French actress (born 1977)

Sophie Guillemin (born 1 December 1977) is a French actress. She has appeared in such films as L'Ennui, Harry, He's Here to Help, Un chat un chat, and A la folie, pas du tout. In 2017, whilst on the set of the TV movie Remember Us, she met the actor Thierry Godard. The couple were married in August 2018. Guillemin met Godard on the set of the TV series Souviens-toi de Nous. At the time, he was mourning the loss of his partner, actress and drama teacher Blanche Veisberg, who died of cancer in 2017.

==Biography==
As a hopeful actress, Sophie Guillemin hoped to make pocket money by applying for minor acting roles. She joined the cast of L’Ennui, after two years of Cédric Kahn searching for a lead actress. The role earned her a César nomination in 1999 in the best new female category.

Gérard Lefort, a journalist at Libération, wrote about Sophie Guillemin: "having sent a video essay to the casting of L'ennui, Sophie Guillemin has established herself by exploiting her "body of Venus and her soul of Greek antiquity".

She went on to make comedies such as: On fait comme on a dit with Gad Elmaleh, Jeanne Labrune's Ça ira mieux demain with Nathalie Baye ; social dramas: Du côté des filles with Clémentine Célarié, and thrillers : À la folie... pas du tout,where she played the best friend of Audrey Tautou, as well as Harry, un ami qui vous veut du bien. In this film, released in 2000, she plays the sensual girlfriend of Sergi Lopez, a role for which she earned a nomination for the César for Best Upcoming Female.

Rejecting some of the roles that the directors offer her, Sophie Guillemin chose to refuse the nude scenes on screen. She converted to Islam at the age of 22 and wore a hijab as part of her spiritual route. She later stated: "The fact that I start wearing the headscarf has provoked violent reactions around me, especially in the film industry. There's been a lot of gossip. It was said that it was my daughter's father who prevented me from working, or that I had moved to Saudi Arabia, that I went to castings in a headscarf, etc. In the street, people's eyes were very hard." In 2002, she stopped filming. Of this time off, she said: "For five years, I didn't do anything except raise my daughter." She finally stopped wearing the hijab, saying, "I felt locked up, I couldn't feel the sun, the wind. I preferred to remove it so as not to scratch my faith, but keep it intact". After giving birth to her first child, she gradually rediscovered the "will to act" and returned to the cinema sets.

In 2008, she starred in several films, including Office Clerk with Roschdy Zem, Gamines with Sylvie Testud and A cat a cat with Chiara Mastroianni. In the following years, she played regularly, for example with the role of Christelle in Laetitia Masson. She also acted in Gérard Depardieu's Petite Fille and in Jean Becker's film La Tête en friche.

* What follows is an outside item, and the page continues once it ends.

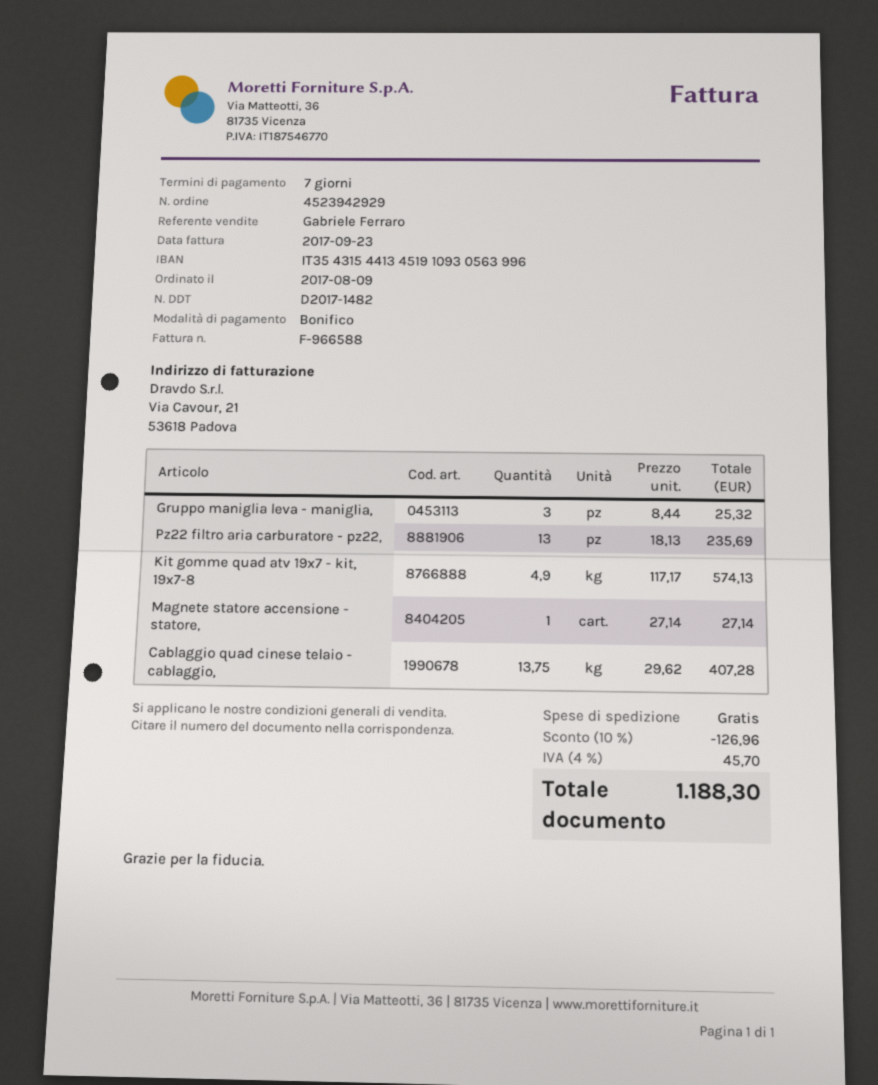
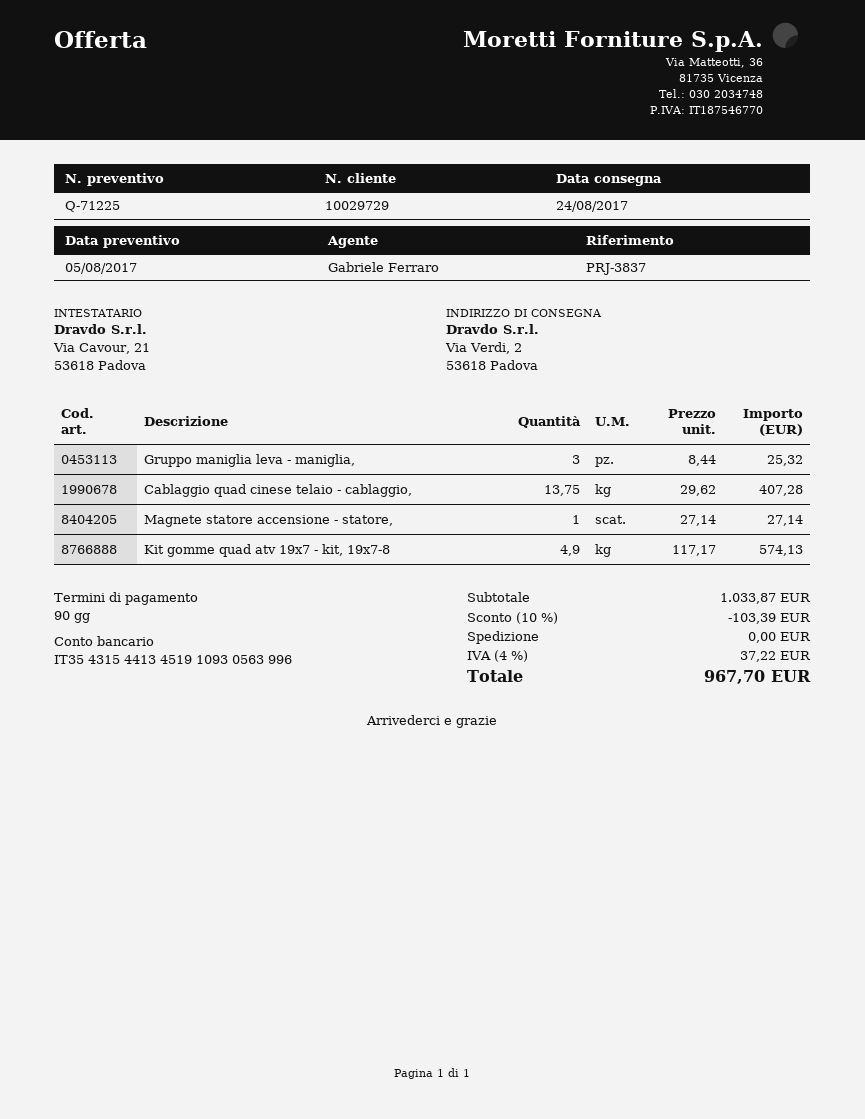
payment terms: 7 days -> 90 days
Pz22 filtro aria carburatore - pz22,: 13 x 18.13 = 235.69 -> none
discount: 10% = 126.96 -> 10% = 103.39
tax: 4% = 45.70 -> 4% = 37.22
total: 1188.30 -> 967.70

In 2011, Sophie Guillemin went to the other side of the camera and directed her first short film, which she wrote and produced herself: L'Essentiel féminin with Gabrielle Lazure, Shamsy Sharlezya, Cédric Ido and Marie Denarnaud. It is a burlesque comedy in which a young man strings together disastrous sentimental misadventures until he crosses the gaze of a "mature" woman and understands that the essential is not in appearance, but in inner beauty. Co-produced by Elkin Communication, the film is shown in cinemas (RADI network) and on Orange Cinema Series.

Sophie Guillemin also played in the theatre production of The Vagina Monologues, directed by Isabelle Rattier with Geneviève Casile and Maïmouma Gueye at Michel Theatre.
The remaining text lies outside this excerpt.